#### RECORDS TO USE ####

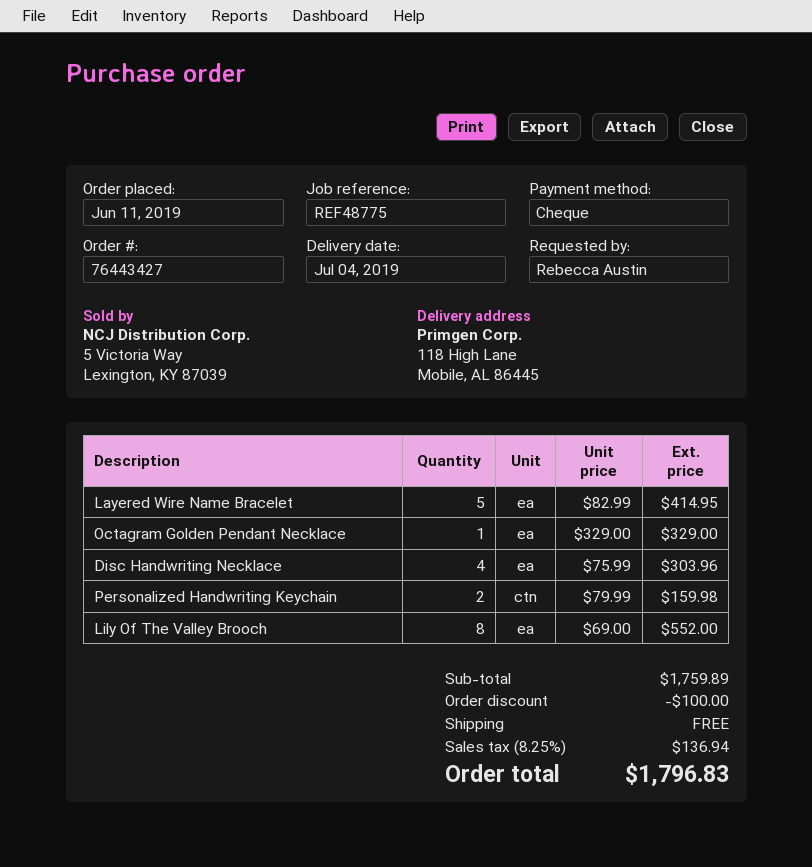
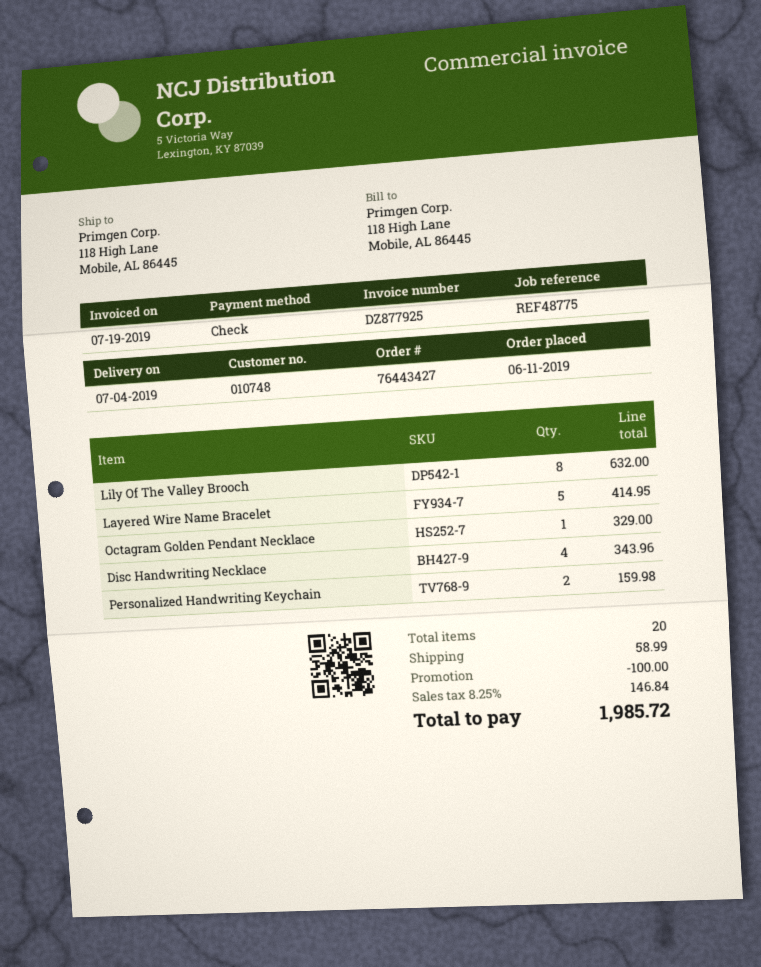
Disc Handwriting Necklace: 4 for 303.96 -> 4 for 343.96
Lily Of The Valley Brooch: 8 for 552.00 -> 8 for 632.00
shipping: 0.00 -> 58.99
tax: 8.25% = 136.94 -> 8.25% = 146.84
total: 1796.83 -> 1985.72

####

• [EXERCISE PROMPT]:
Copy out every line of the material above exactly, skipping the pictures.

• [SOLUTION]:
Disc Handwriting Necklace: 4 for 303.96 -> 4 for 343.96
Lily Of The Valley Brooch: 8 for 552.00 -> 8 for 632.00
shipping: 0.00 -> 58.99
tax: 8.25% = 136.94 -> 8.25% = 146.84
total: 1796.83 -> 1985.72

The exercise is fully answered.